Block Chain Scan by devshgraphicsprogramming · Pull Request #884 · Devsh-Graphics-Programming/Nabla

devshgraphicsprogramming · 2025-06-03T14:02:28Z

Description

Implementation of Block Chain Scan

Testing

Example XXX

TODO list:

We'll let @kpentaris review.

devshgraphicsprogramming · 2025-06-03T14:03:34Z

include/nbl/builtin/hlsl/scan/arithmetic.hlsl

+namespace scan
+{
+
+template<class Config, class BinOp, bool ForwardProgressGuarantees, class device_capabilities=void>


we should make a fake device feature called forwardProgressGuarantees which is basically always false

include/nbl/builtin/hlsl/scan/arithmetic.hlsl

devshgraphicsprogramming · 2025-06-03T14:05:22Z

include/nbl/builtin/hlsl/scan/arithmetic_impl.hlsl

+template<typename T>    // only uint32_t or uint64_t for now?
+struct Constants
+{
+    NBL_CONSTEXPR_STATIC_INLINE T NOT_READY = 0;
+    NBL_CONSTEXPR_STATIC_INLINE T LOCAL_COUNT = T(0x1u) << (sizeof(T)*8-2);
+    NBL_CONSTEXPR_STATIC_INLINE T GLOBAL_COUNT = T(0x1u) << (sizeof(T)*8-1);
+    NBL_CONSTEXPR_STATIC_INLINE T STATUS_MASK = LOCAL_COUNT | GLOBAL_COUNT;
+};


you can use enum class if you update DXC btw also with : uint16_t or : uint64_t

not everything needs to be a crazy template

devshgraphicsprogramming · 2025-06-03T14:08:05Z

include/nbl/builtin/hlsl/scan/arithmetic_impl.hlsl

+    scalar_t __call(NBL_REF_ARG(DataAccessor) dataAccessor, NBL_REF_ARG(ScratchAccessor) sharedMemScratchAccessor)
+    {
+        const scalar_t localReduction = workgroup_reduce_t::__call<DataAccessor, ScratchAccessor>(dataAccessor, sharedMemScratchAccessor);
+        bda::__ptr<T> scratch = dataAccessor.getScratchPtr();   // scratch data should be at least T[NumWorkgroups]


ask for a separate accessor for the workgroup flags

Also 32bit atomics are always present and probably the cheapest, there's no harm in packing 16 workgroup flags into the same uint32_t but please benchmark if its a net gain (more likely to sit in GPU's L2 cache) or loss (contention)

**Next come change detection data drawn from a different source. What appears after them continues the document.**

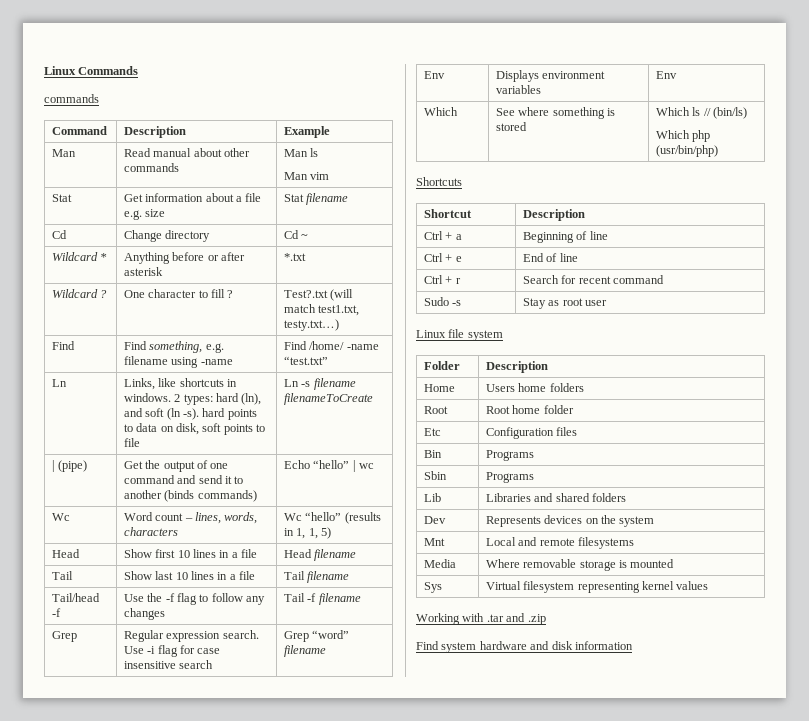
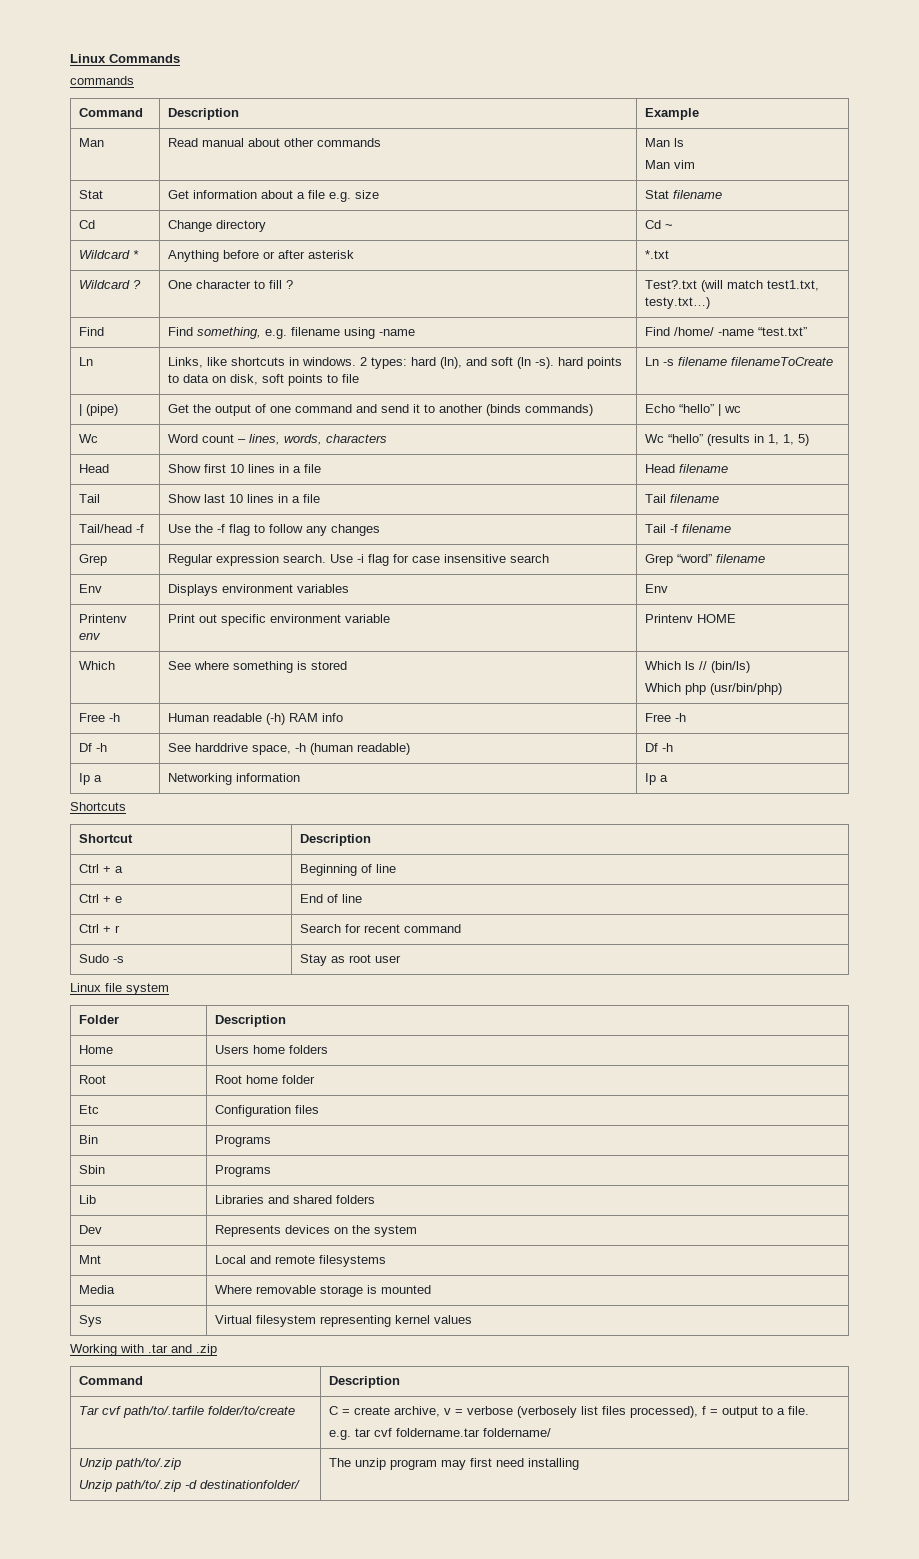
+ Printenv env | Print out specific environment variable | Printenv HOME
+ Free -h | Human readable (-h) RAM info | Free -h
+ Df -h | See harddrive space, -h (human readable) | Df -h
+ Ip a | Networking information | Ip a
  Working with .tar and .zip
- Find system hardware and disk information
+ Command | Description
+ Tar cvf path/to/.tarfile folder/to/create | C = create archive, v = verbose (verbosely list files processed), f = output to a file.
+ e.g. tar cvf foldername.tar foldername/
+ Unzip path/to/.zip
+ Unzip path/to/.zip -d destinationfolder/ | The unzip program may first need installing

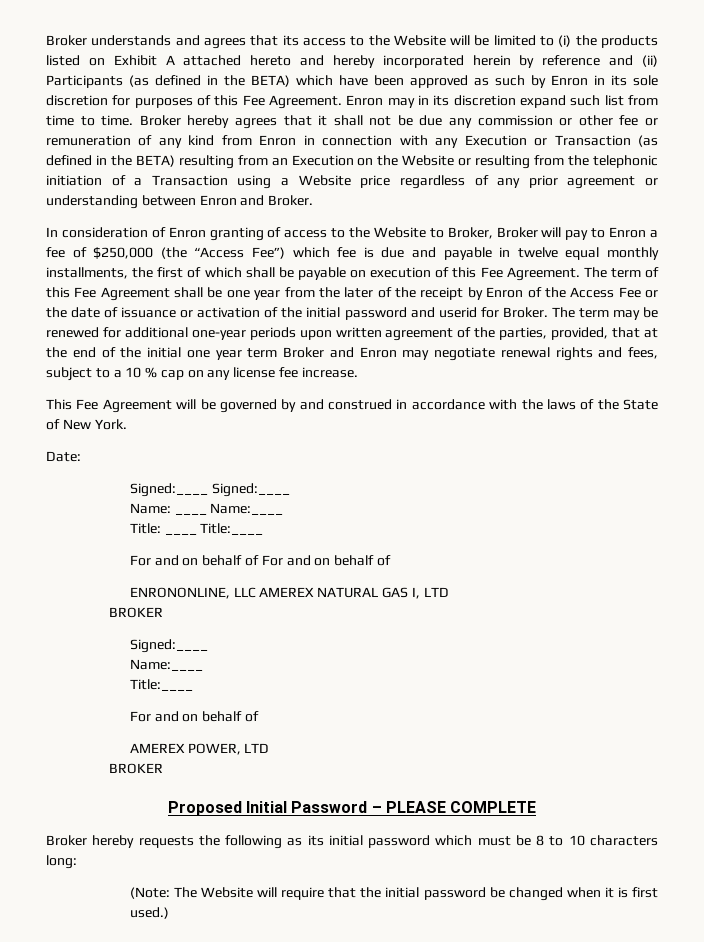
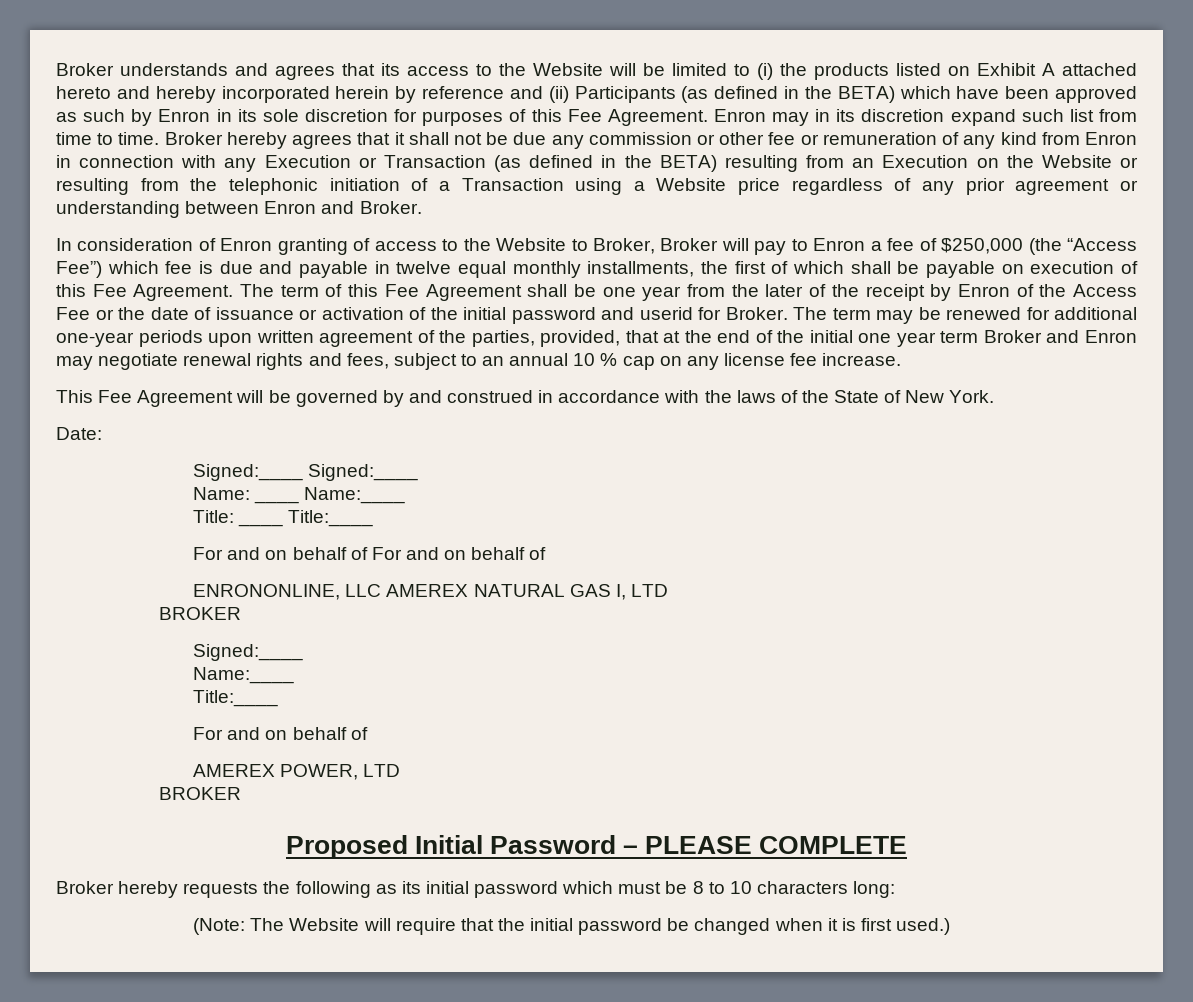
- The term may be renewed for additional one-year periods upon written agreement of the parties, provided, that at the end of the initial one year term Broker and Enron may negotiate renewal rights and fees, subject to a 10 % cap on any license fee increase.
+ The term may be renewed for additional one-year periods upon written agreement of the parties, provided, that at the end of the initial one year term Broker and Enron may negotiate renewal rights and fees, subject to an annual 10 % cap on any license fee increase.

aaah that might not be compatible with using UMax though

devshgraphicsprogramming · 2025-06-11T08:31:30Z

include/nbl/builtin/hlsl/scan/arithmetic.hlsl

+    template<class ReadOnlyDataAccessor, class ScratchAccessor NBL_FUNC_REQUIRES(workgroup2::ArithmeticReadOnlyDataAccessor<ReadOnlyDataAccessor,scalar_t> && workgroup2::ArithmeticSharedMemoryAccessor<ScratchAccessor,scalar_t>)
+    static scalar_t __call(NBL_REF_ARG(ReadOnlyDataAccessor) dataAccessor, NBL_REF_ARG(ScratchAccessor) sharedMemScratchAccessor)


you need a 3rd accessor which is an atomic accessor (to both accumulate the result and figure out when everyone is done)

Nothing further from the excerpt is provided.